> [Material for the task]
---------------
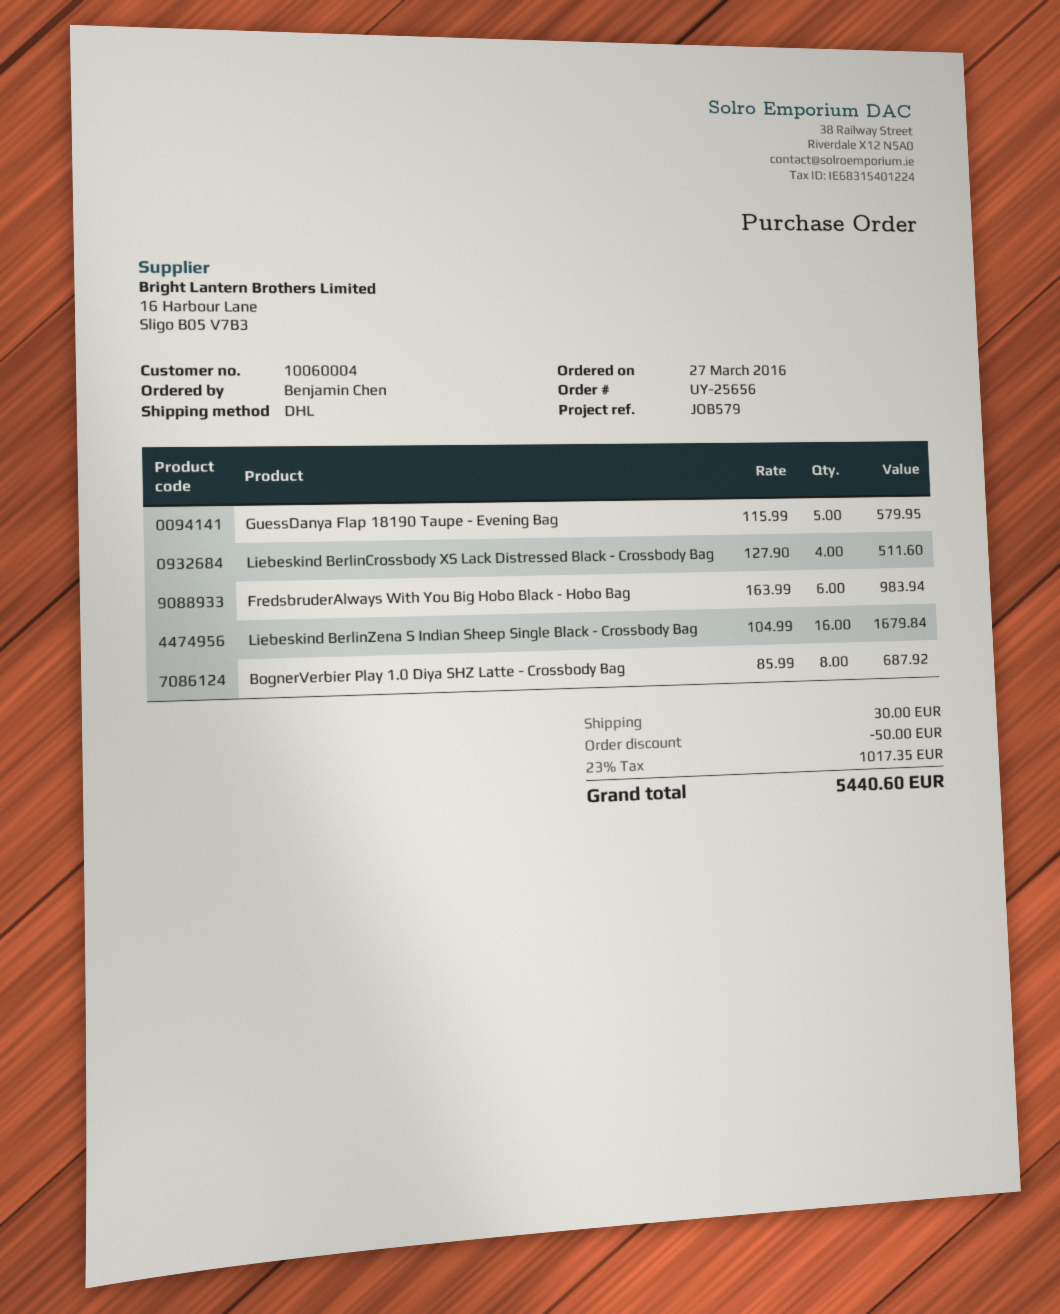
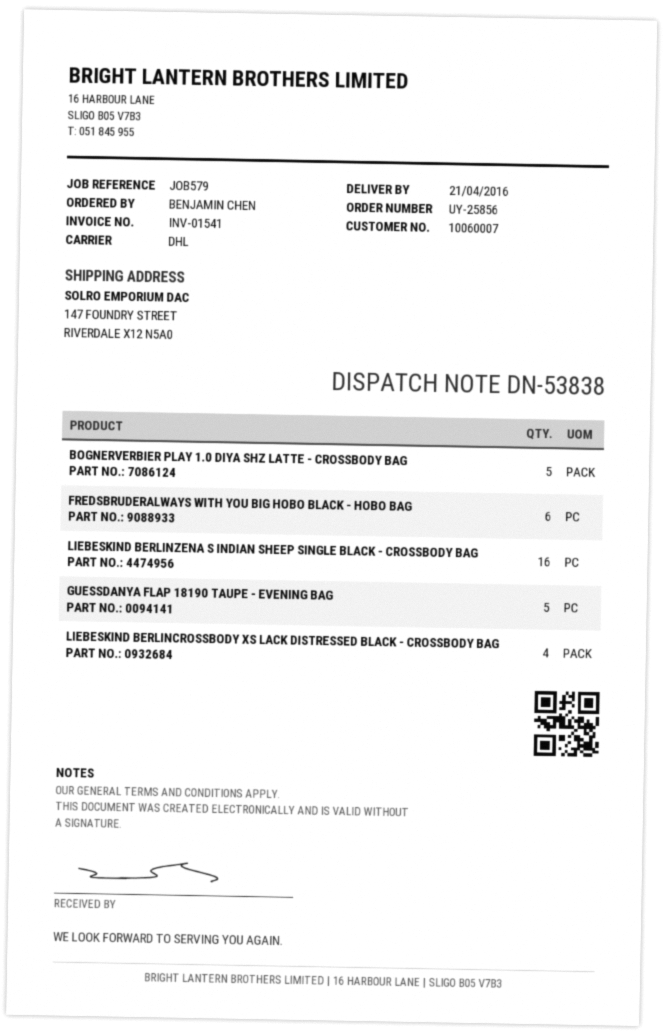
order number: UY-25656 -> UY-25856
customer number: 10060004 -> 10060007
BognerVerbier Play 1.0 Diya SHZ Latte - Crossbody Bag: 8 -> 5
---------------
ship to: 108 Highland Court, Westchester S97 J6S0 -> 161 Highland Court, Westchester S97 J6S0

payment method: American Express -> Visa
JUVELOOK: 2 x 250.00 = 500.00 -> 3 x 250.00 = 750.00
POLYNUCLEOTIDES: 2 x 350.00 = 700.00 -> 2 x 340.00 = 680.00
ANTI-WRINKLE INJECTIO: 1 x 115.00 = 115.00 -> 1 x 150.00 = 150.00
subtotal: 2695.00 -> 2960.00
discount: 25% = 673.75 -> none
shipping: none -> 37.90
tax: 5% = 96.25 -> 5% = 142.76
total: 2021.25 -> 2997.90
---------------
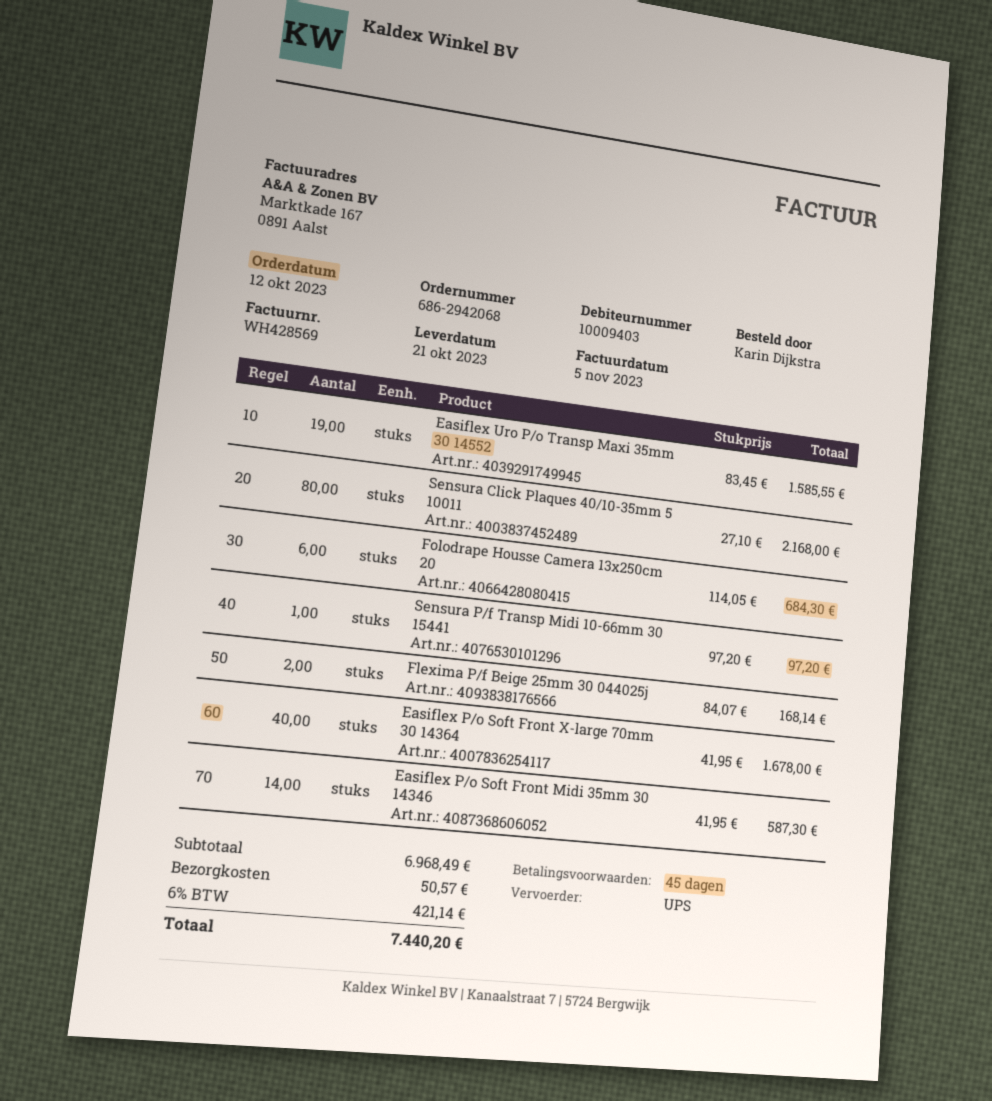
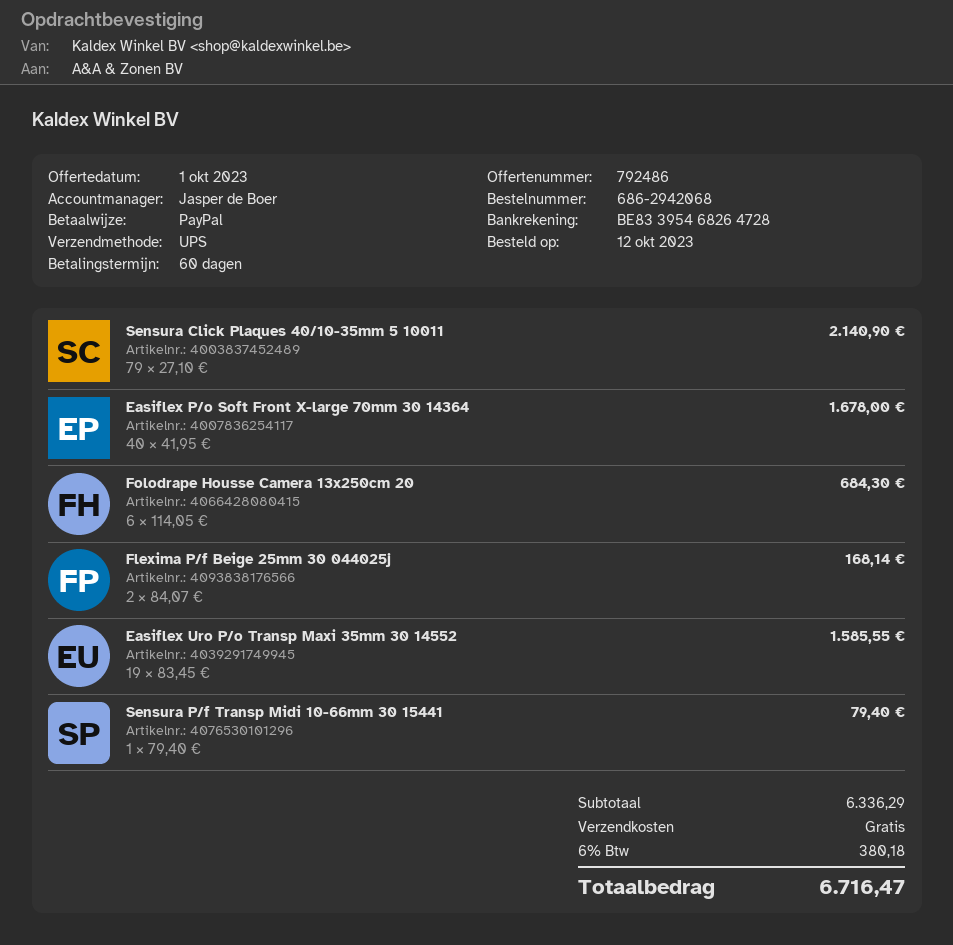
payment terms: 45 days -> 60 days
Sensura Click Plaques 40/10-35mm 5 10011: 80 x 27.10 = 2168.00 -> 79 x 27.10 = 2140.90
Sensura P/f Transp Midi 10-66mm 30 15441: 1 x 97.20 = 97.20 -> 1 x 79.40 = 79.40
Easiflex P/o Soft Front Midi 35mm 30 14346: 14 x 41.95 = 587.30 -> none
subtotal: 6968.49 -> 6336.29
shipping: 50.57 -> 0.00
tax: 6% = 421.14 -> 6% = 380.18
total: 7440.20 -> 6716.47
---------------
> [Required work] Extract the lines of the preceding material that run from the line with "customer number: 10060004 -> 10060007" through the line with "BognerVerbier Play 1.0", inclusive, reproducing them exactly and adding nothing.

> [Your solution]
customer number: 10060004 -> 10060007
BognerVerbier Play 1.0 Diya SHZ Latte - Crossbody Bag: 8 -> 5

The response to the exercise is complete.